## RECORDS FOR THIS EXERCISE
....

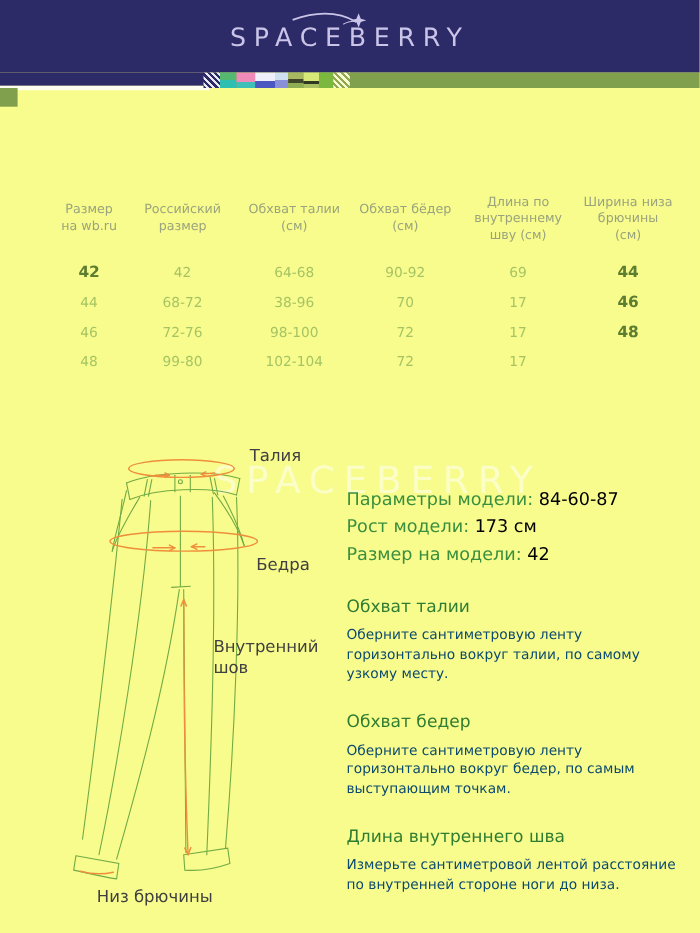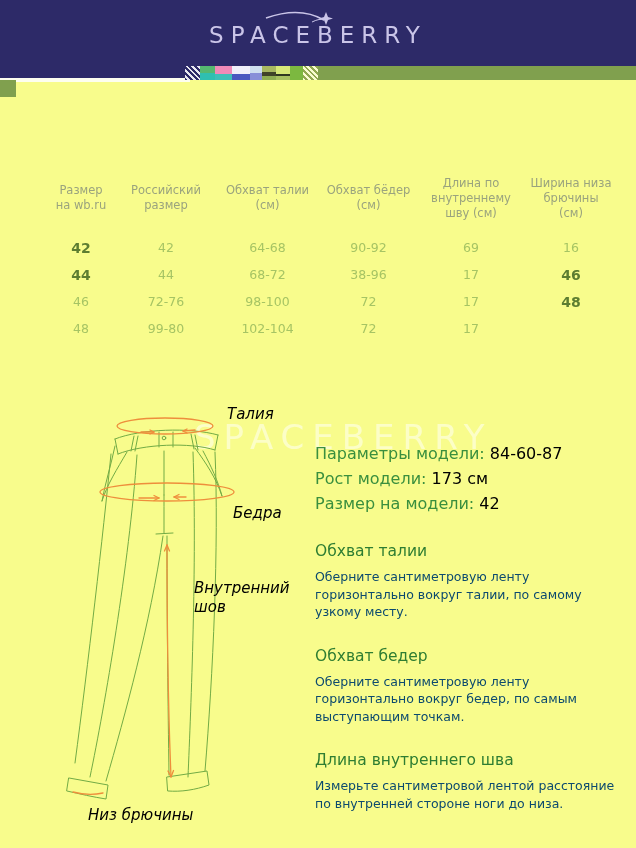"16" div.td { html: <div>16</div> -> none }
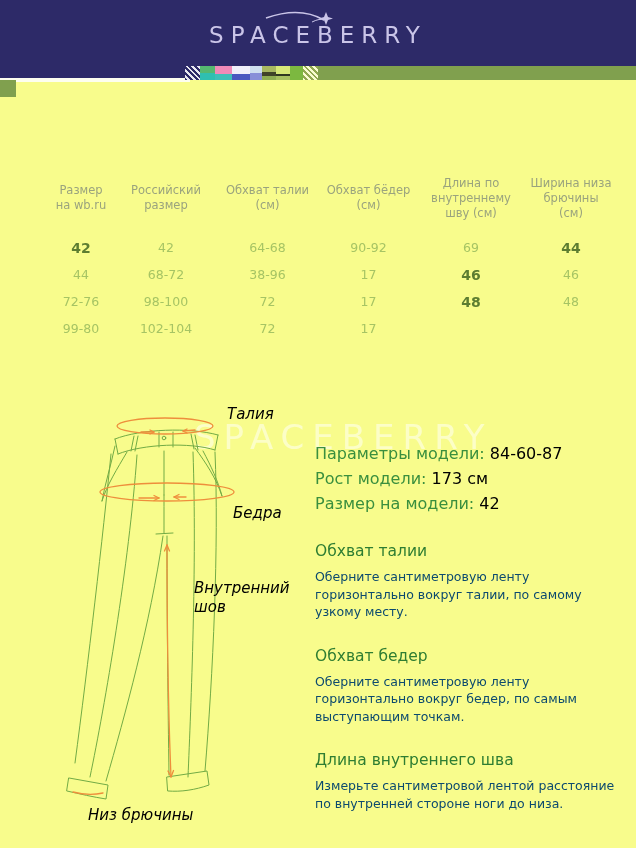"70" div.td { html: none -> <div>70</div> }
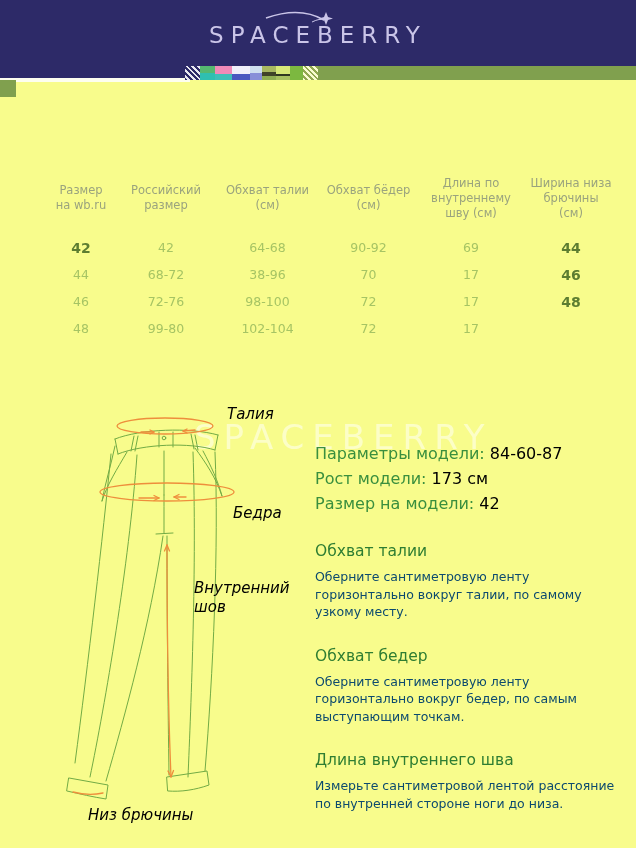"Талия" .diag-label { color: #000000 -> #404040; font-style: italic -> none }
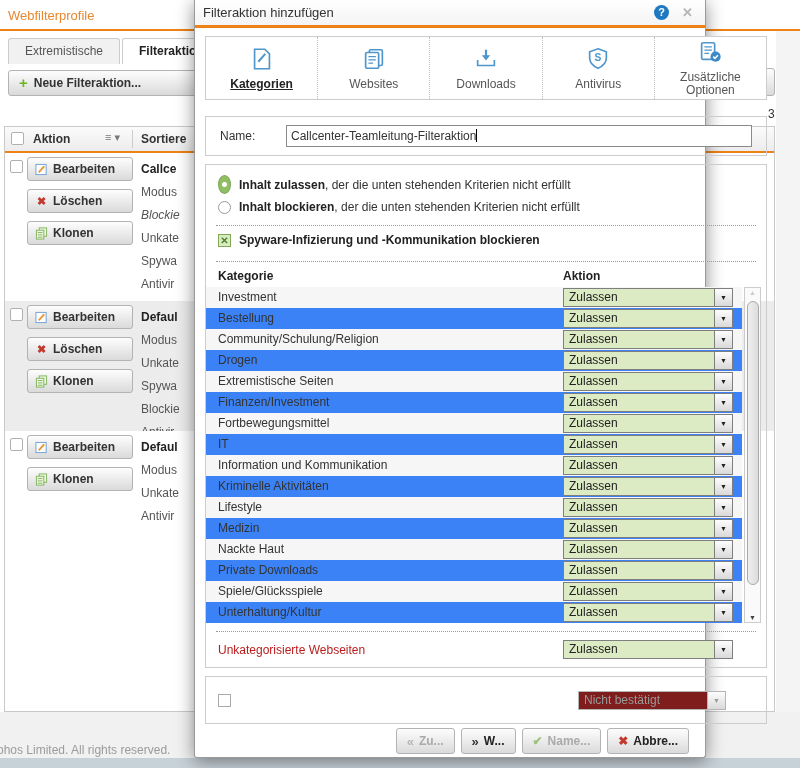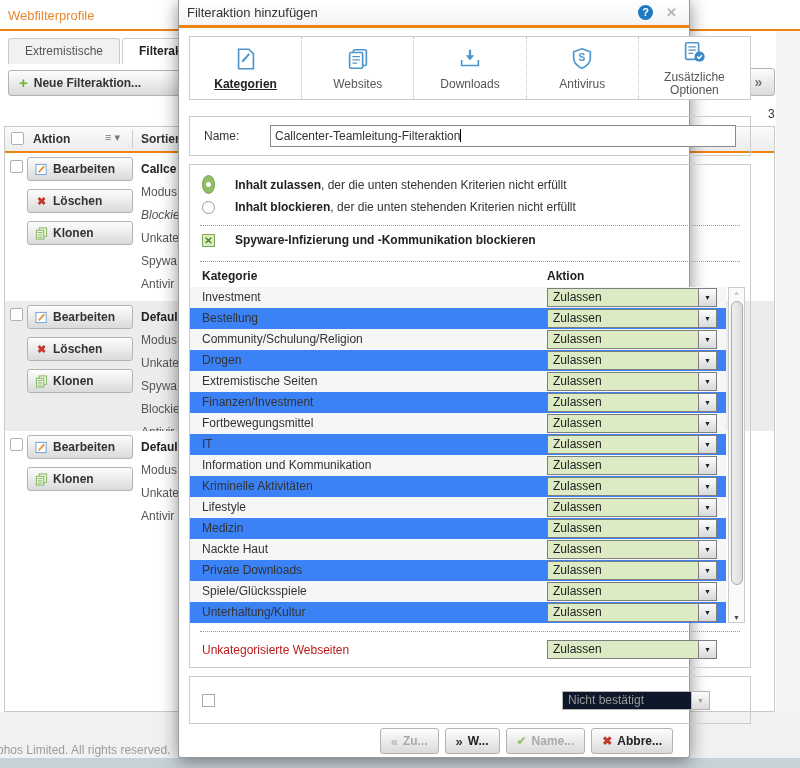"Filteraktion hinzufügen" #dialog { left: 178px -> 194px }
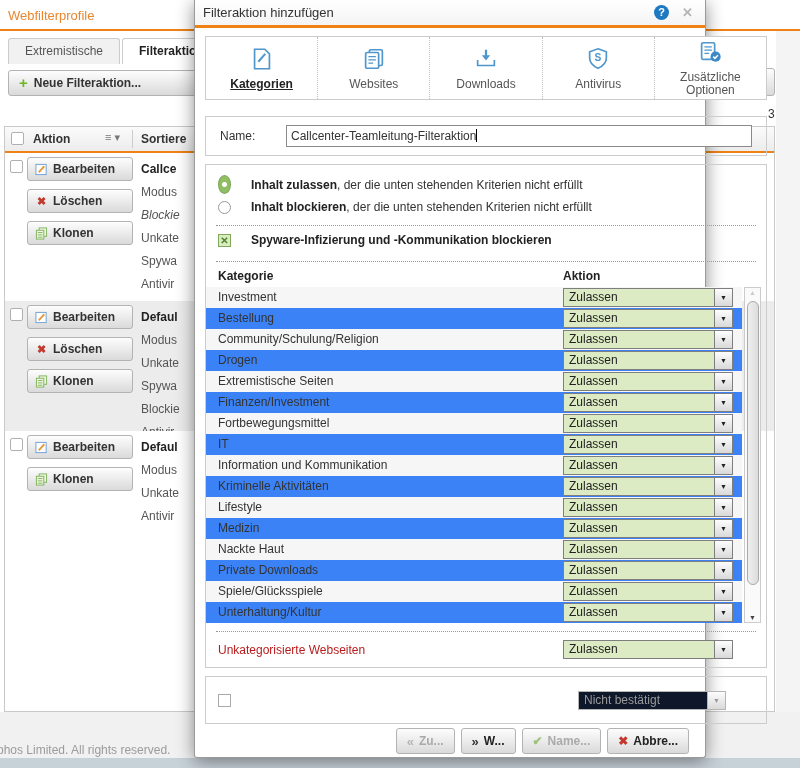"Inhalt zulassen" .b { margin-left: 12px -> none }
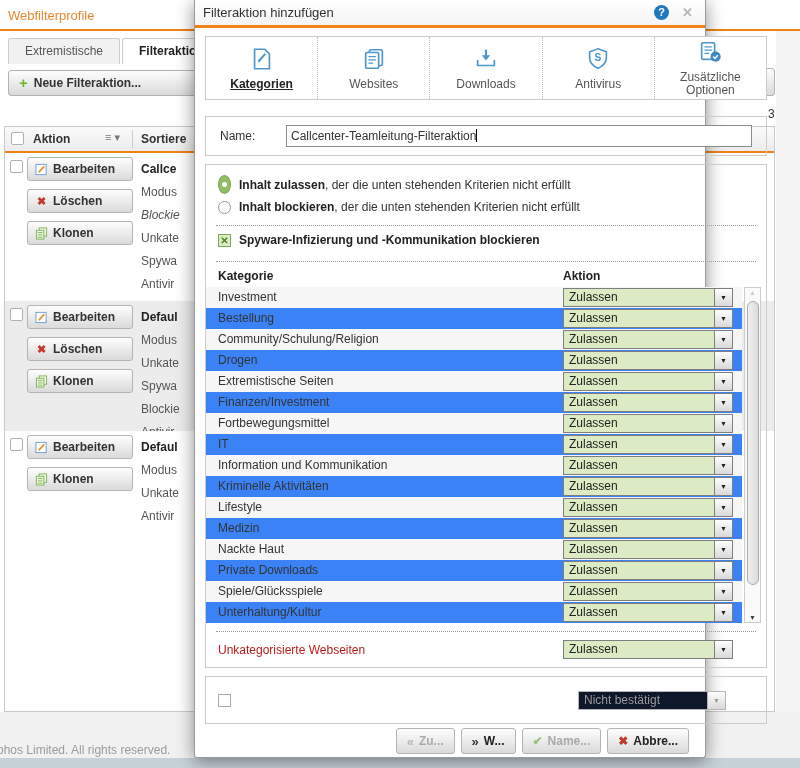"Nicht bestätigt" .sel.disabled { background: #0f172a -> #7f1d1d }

....

Restate all of the material word for word, leaving every picture out.

"16" div.td { html: <div>16</div> -> none }
"70" div.td { html: none -> <div>70</div> }
"Талия" .diag-label { color: #000000 -> #404040; font-style: italic -> none }
"Filteraktion hinzufügen" #dialog { left: 178px -> 194px }
"Inhalt zulassen" .b { margin-left: 12px -> none }
"Nicht bestätigt" .sel.disabled { background: #0f172a -> #7f1d1d }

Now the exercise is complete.